Cached Data Invalidation: First Attempt
Posted on 12 April 2010 | 4 responses
First, I’m going to admit to the lie. I’m not actually going to discuss my first attempt at figuring out cached data invalidation. Nor the second. Nor the third. Let’s just say they didn’t even come close to working and leave it at that.
My first workable attempt at building a map of which derived fields to invalidate for any given change was to start from the other end of the problem — working in from the derived fields, descending recursively through the formulas, I built SourceMaps — a tree of data structures that map out the sources for the derived field, and their purposes.

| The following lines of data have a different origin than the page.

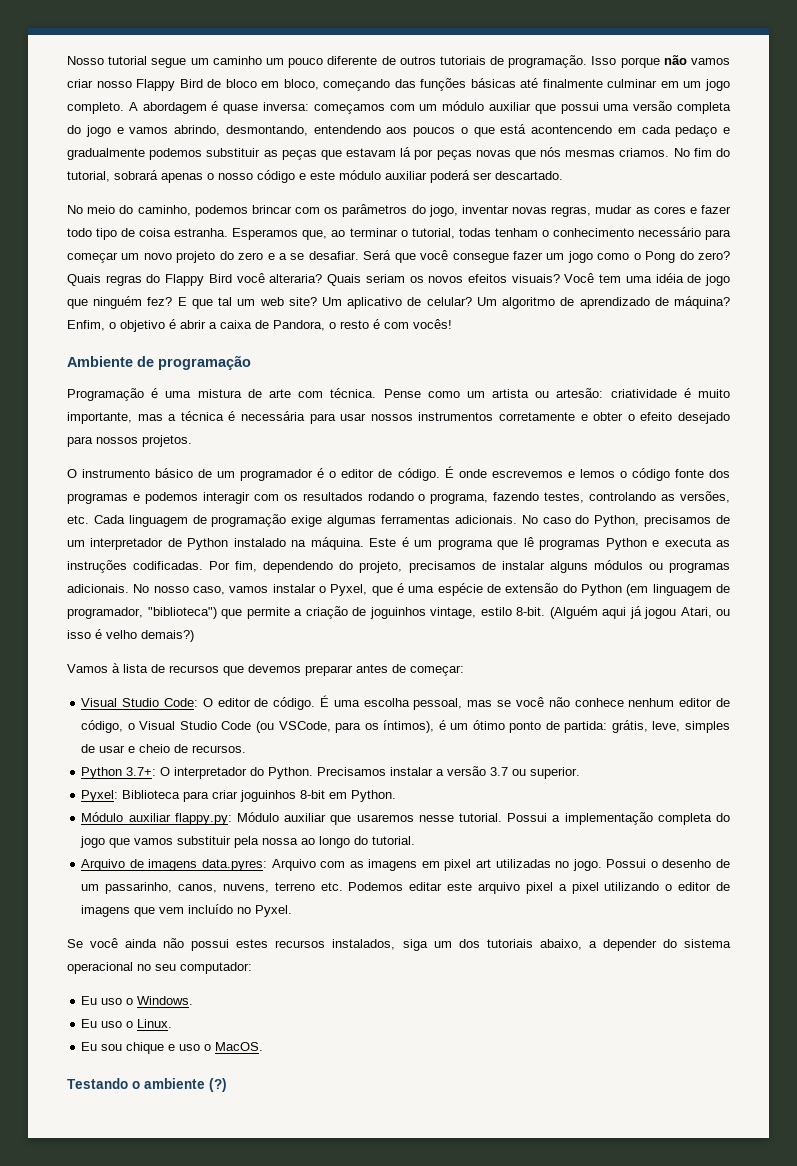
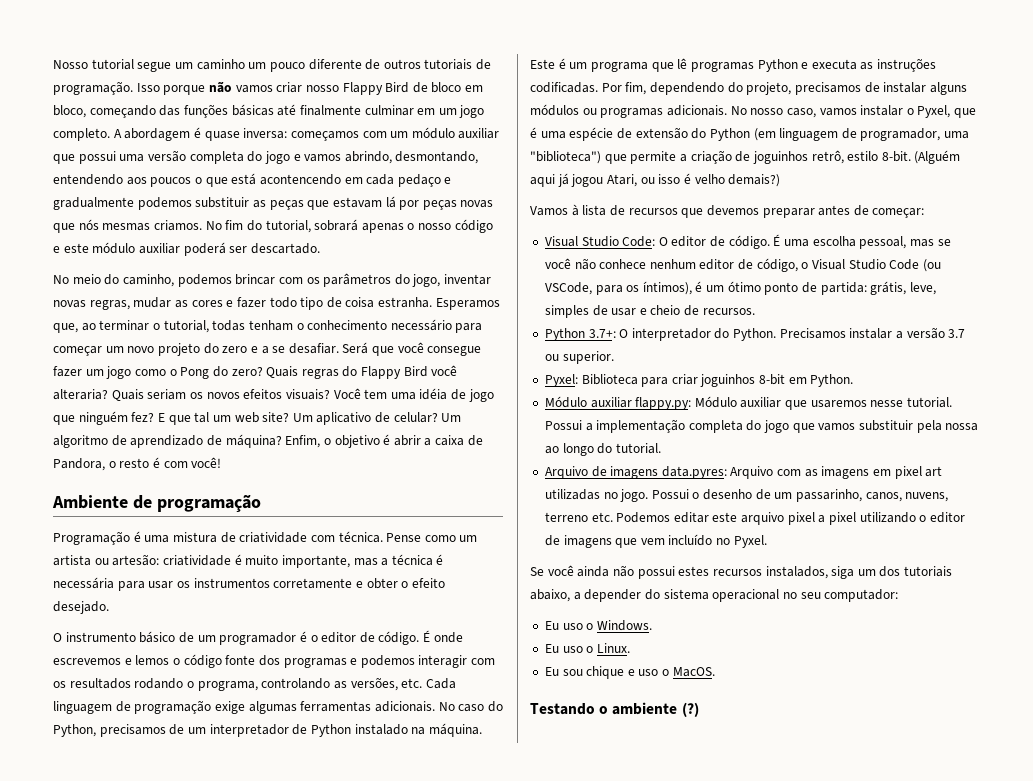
[413,319,452,329] vocês! -> [191,457,222,468] você!
[268,389,291,398] arte -> [239,532,308,543] criatividade
[370,414,413,421] nossos -> [176,581,190,588] os
[678,412,731,424] [67,435,192,447] desejado para nossos projetos. -> [53,601,109,614] desejado.
[493,492,585,503] fazendo testes, -> (258, 686) none
(143, 613) none -> [944,131,970,139] uma
[430,607,476,619] vintage, -> [811,150,844,164] retrô,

As discussed in the previous article, there are a lot of ways to invalidate a derived field. Changes to fields that are directly used in the calculation obviously should trigger invalidation, but other values may also interact. If data is pulled into a calculation by way of a join, the derived field becomes dependent on the join fields themselves, as any change in those fields can move data into or out of scope with respect to the calculation. Additionally, the derived field is also dependent on any fields used to restrict those joins (the “where clause”, in SQL parlance), as those restriction sources will help narrow the scope of an invalidation.
As it turns out, these SourceMaps were actually very easy to build, as the language Model is already structured to provide the information. It was simply a matter of building a new pass to walk the code for the derived field, and pull data from variables and relational operators. The next step was then to invert the SourceMaps — to walk the SourceMap and carefully turn it “inside-out”, keeping all dependencies intact, with the goal of building a TargetMap for each source field — something that would point the way to the target from the sources.

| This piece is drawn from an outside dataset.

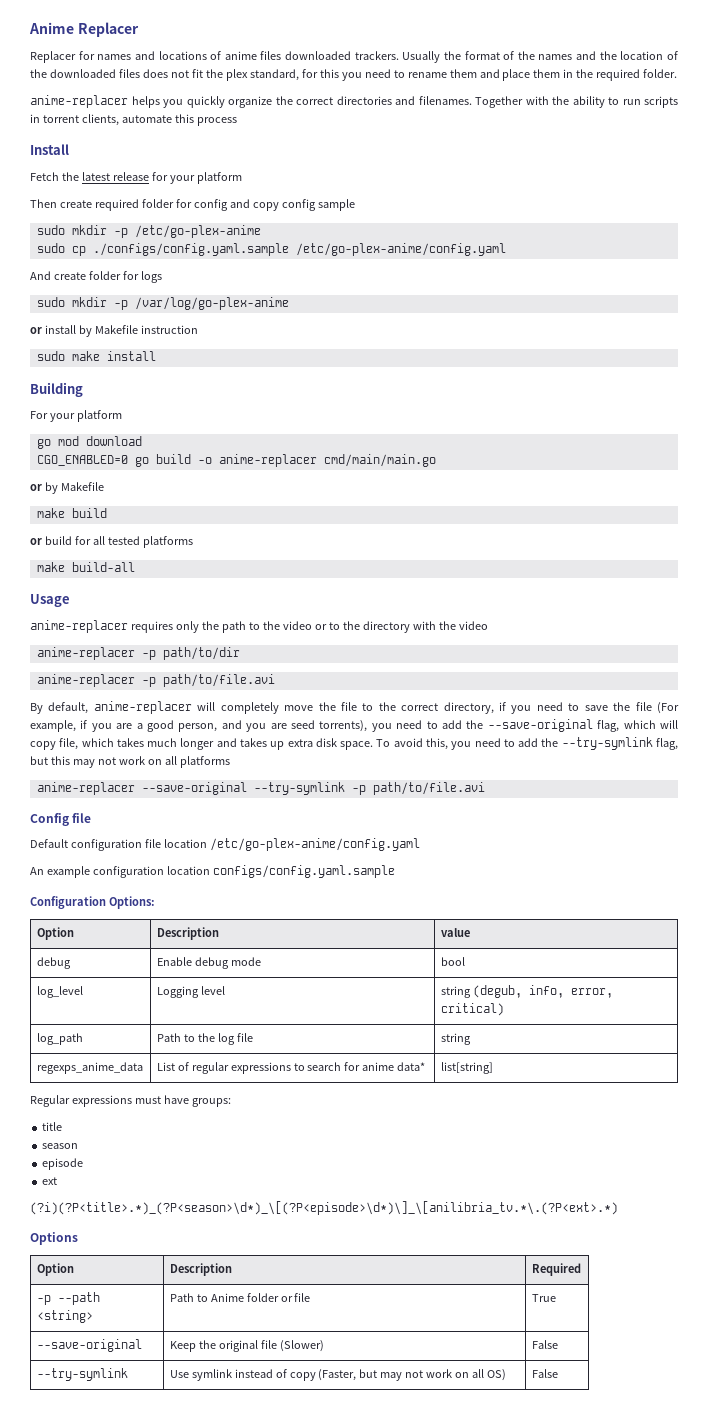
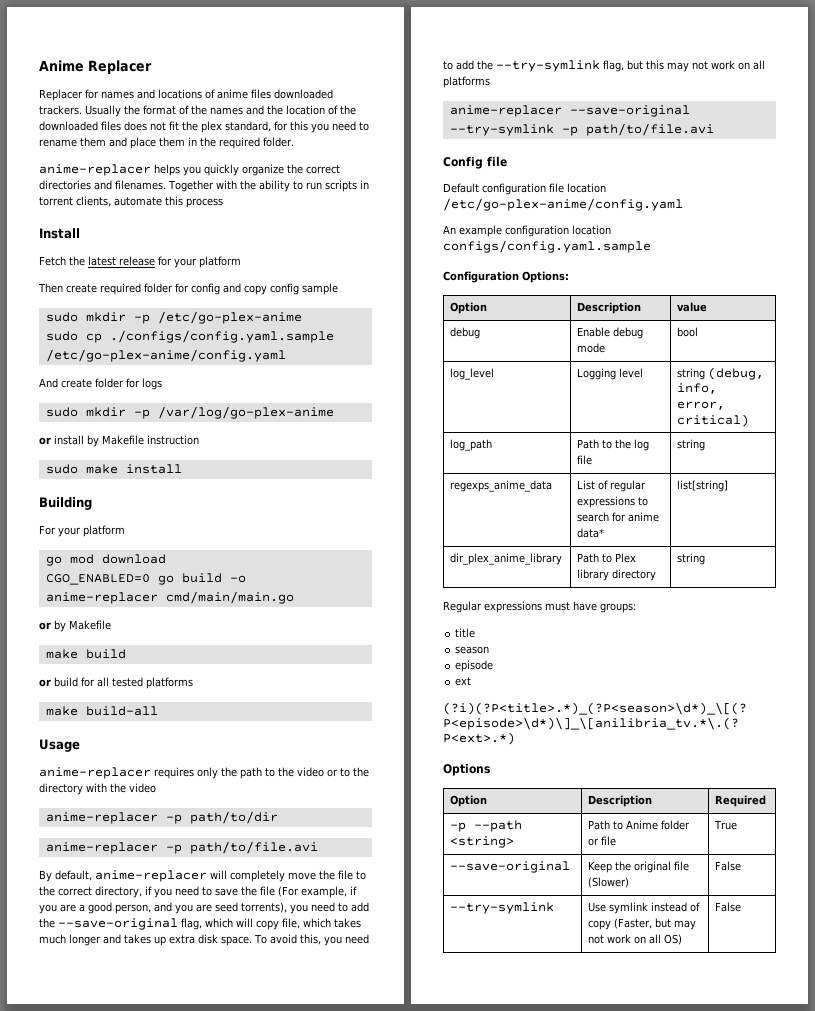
[472,985,522,998] (degub, -> [708,367,765,380] (debug,
(493, 1068) none -> [450,553,563,565] [577,553,637,563] [577,569,657,581] [677,553,706,565] // dir_plex_anime_library | Path to Plex library directory | string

And that’s where things started to get hairy.
For my first attempt at this, I decided that each SourceMap would transit intermediate derived fields, and go always to fundamental sources — fields that were user-supplied data (not other derived fields). This seemed a natural choice, as only such fields would ever be directly updated by the user, and so trigger invalidation. The problem was that this immediately created an ordering problem. If a derived field (directly or indirectly) referenced another derived field, recalculating it could potentially pull stale data from that referenced field, if it was also invalidated by the same update (possibly due to the same source field, possibly due to another field in the same update). It’s a mismatch problem — the SourceMaps were dealing in only fundamental sources, while the derived field calculations on the other end didn’t have to be so pure.
This sent me trying to figure out a way to build ordering data into the constructed TargetMaps, but I now conclude that that was a mistake. And so another couple of weeks disappeared from my life. Yay.
An obvious alternative is to stop the SourceMap build at the first line of referenced fields — even if they are derived (instead of transiting through to fundamental sources). The problem is that any such implementation would depend on intermediate fields being cached. If they were, then we could run an invalidation operation on update of the cache, and so propagate changes in the correct order, from source to intermediates to targets. But caching decisions are not made at this point in the compiler run, and the system is free to determine that any given field should not be cached at all. And so we could end up with (permanently) stale data.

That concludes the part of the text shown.